Before-and-after change records
⟨

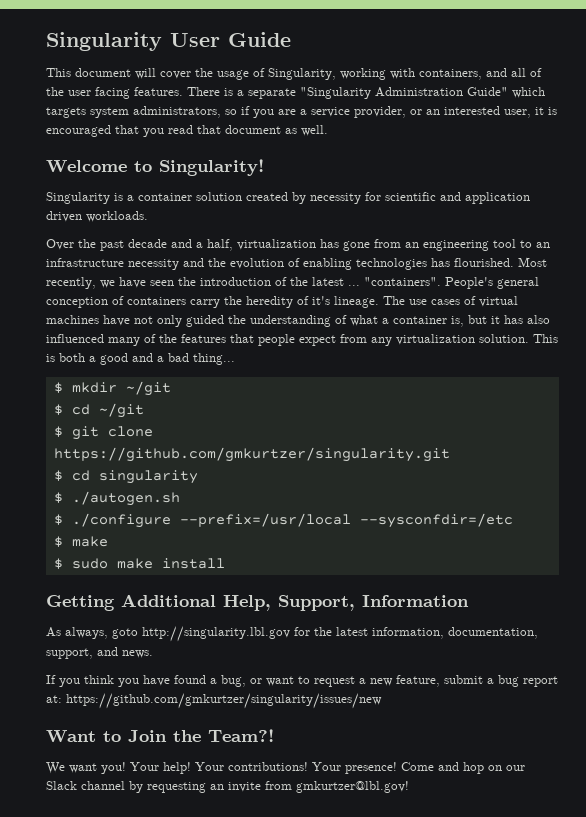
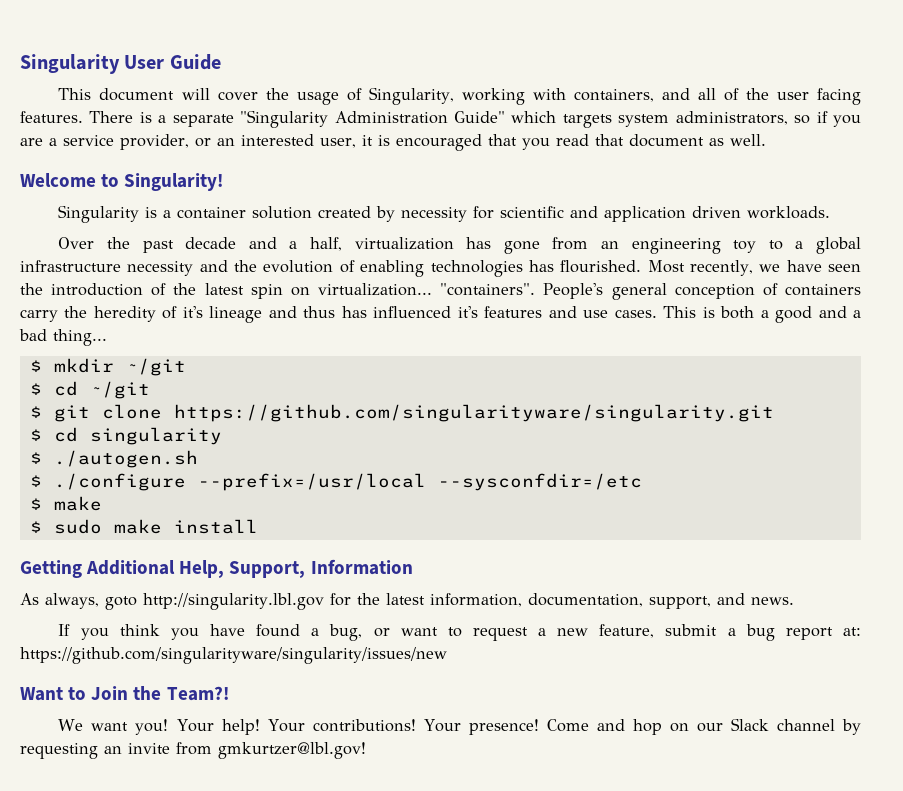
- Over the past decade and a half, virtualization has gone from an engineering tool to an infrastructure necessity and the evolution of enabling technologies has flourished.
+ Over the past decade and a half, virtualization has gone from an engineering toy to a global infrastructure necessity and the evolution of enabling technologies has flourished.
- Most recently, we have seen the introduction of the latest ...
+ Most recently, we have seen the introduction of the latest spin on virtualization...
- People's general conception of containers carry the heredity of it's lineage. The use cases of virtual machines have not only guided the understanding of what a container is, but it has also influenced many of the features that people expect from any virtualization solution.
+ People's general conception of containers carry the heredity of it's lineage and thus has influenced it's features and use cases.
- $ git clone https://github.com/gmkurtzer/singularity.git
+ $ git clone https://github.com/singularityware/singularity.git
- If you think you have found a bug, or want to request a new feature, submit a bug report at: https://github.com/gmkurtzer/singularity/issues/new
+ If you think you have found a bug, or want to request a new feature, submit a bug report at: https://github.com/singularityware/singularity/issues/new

⟩
⟨

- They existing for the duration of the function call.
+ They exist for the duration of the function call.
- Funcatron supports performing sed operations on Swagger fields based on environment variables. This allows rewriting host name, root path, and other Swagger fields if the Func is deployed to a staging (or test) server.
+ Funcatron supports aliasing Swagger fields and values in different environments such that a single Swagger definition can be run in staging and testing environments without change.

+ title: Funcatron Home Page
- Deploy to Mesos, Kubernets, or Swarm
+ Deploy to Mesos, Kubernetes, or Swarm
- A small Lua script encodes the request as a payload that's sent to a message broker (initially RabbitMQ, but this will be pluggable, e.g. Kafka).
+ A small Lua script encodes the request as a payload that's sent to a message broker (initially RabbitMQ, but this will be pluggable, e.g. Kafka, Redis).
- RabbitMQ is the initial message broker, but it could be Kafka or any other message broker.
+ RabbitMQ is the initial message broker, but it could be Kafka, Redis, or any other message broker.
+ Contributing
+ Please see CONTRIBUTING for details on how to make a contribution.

⟩
⟨

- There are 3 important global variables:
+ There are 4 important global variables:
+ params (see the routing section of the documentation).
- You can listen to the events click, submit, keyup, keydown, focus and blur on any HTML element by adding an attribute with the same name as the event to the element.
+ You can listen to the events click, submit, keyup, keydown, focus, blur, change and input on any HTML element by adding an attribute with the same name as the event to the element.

⟩

Go through the data and return each line where the word "heredity" appears.

- People's general conception of containers carry the heredity of it's lineage. The use cases of virtual machines have not only guided the understanding of what a container is, but it has also influenced many of the features that people expect from any virtualization solution.
+ People's general conception of containers carry the heredity of it's lineage and thus has influenced it's features and use cases.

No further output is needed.